**DIRECTIONS FOR THIS TASK:** Please return the lines below verbatim, beginning at the one that has "[210,2527,344,2571] 881views ->" and stopping after the one that has "[22,851,100,866] Haber (334)", and add no other lines.

Edit difference data:
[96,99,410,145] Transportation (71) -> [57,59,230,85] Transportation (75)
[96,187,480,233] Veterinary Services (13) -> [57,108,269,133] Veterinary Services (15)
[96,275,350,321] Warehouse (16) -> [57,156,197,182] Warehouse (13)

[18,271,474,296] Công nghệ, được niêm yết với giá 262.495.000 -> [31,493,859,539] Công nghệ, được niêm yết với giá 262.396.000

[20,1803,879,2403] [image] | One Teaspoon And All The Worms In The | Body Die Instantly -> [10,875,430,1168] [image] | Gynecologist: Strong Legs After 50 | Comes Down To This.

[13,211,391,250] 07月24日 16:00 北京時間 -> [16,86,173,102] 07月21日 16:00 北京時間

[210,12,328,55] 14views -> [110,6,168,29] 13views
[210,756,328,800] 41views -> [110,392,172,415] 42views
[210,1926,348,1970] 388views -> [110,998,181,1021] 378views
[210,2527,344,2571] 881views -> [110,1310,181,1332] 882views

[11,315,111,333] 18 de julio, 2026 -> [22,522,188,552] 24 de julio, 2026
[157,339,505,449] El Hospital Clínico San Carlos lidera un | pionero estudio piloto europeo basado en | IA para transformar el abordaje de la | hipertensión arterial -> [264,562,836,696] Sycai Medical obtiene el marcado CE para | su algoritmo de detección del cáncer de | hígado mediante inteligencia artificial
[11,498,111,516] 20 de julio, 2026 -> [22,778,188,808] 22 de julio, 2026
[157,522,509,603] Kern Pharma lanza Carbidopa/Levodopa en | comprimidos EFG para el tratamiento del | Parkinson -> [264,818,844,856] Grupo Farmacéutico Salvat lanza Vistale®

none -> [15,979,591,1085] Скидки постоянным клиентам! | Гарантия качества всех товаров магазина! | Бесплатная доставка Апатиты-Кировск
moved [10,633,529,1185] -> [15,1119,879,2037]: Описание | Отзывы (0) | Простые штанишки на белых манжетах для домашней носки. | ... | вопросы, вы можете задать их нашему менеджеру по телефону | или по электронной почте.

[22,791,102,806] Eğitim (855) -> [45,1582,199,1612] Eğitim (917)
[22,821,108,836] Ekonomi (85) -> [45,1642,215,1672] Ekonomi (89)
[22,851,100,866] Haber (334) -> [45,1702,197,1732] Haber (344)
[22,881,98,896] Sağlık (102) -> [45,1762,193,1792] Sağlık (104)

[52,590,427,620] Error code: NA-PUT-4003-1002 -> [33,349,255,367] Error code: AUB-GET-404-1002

**ANSWER SPACE:**
[210,2527,344,2571] 881views -> [110,1310,181,1332] 882views

[11,315,111,333] 18 de julio, 2026 -> [22,522,188,552] 24 de julio, 2026
[157,339,505,449] El Hospital Clínico San Carlos lidera un | pionero estudio piloto europeo basado en | IA para transformar el abordaje de la | hipertensión arterial -> [264,562,836,696] Sycai Medical obtiene el marcado CE para | su algoritmo de detección del cáncer de | hígado mediante inteligencia artificial
[11,498,111,516] 20 de julio, 2026 -> [22,778,188,808] 22 de julio, 2026
[157,522,509,603] Kern Pharma lanza Carbidopa/Levodopa en | comprimidos EFG para el tratamiento del | Parkinson -> [264,818,844,856] Grupo Farmacéutico Salvat lanza Vistale®

none -> [15,979,591,1085] Скидки постоянным клиентам! | Гарантия качества всех товаров магазина! | Бесплатная доставка Апатиты-Кировск
moved [10,633,529,1185] -> [15,1119,879,2037]: Описание | Отзывы (0) | Простые штанишки на белых манжетах для домашней носки. | ... | вопросы, вы можете задать их нашему менеджеру по телефону | или по электронной почте.

[22,791,102,806] Eğitim (855) -> [45,1582,199,1612] Eğitim (917)
[22,821,108,836] Ekonomi (85) -> [45,1642,215,1672] Ekonomi (89)
[22,851,100,866] Haber (334) -> [45,1702,197,1732] Haber (344)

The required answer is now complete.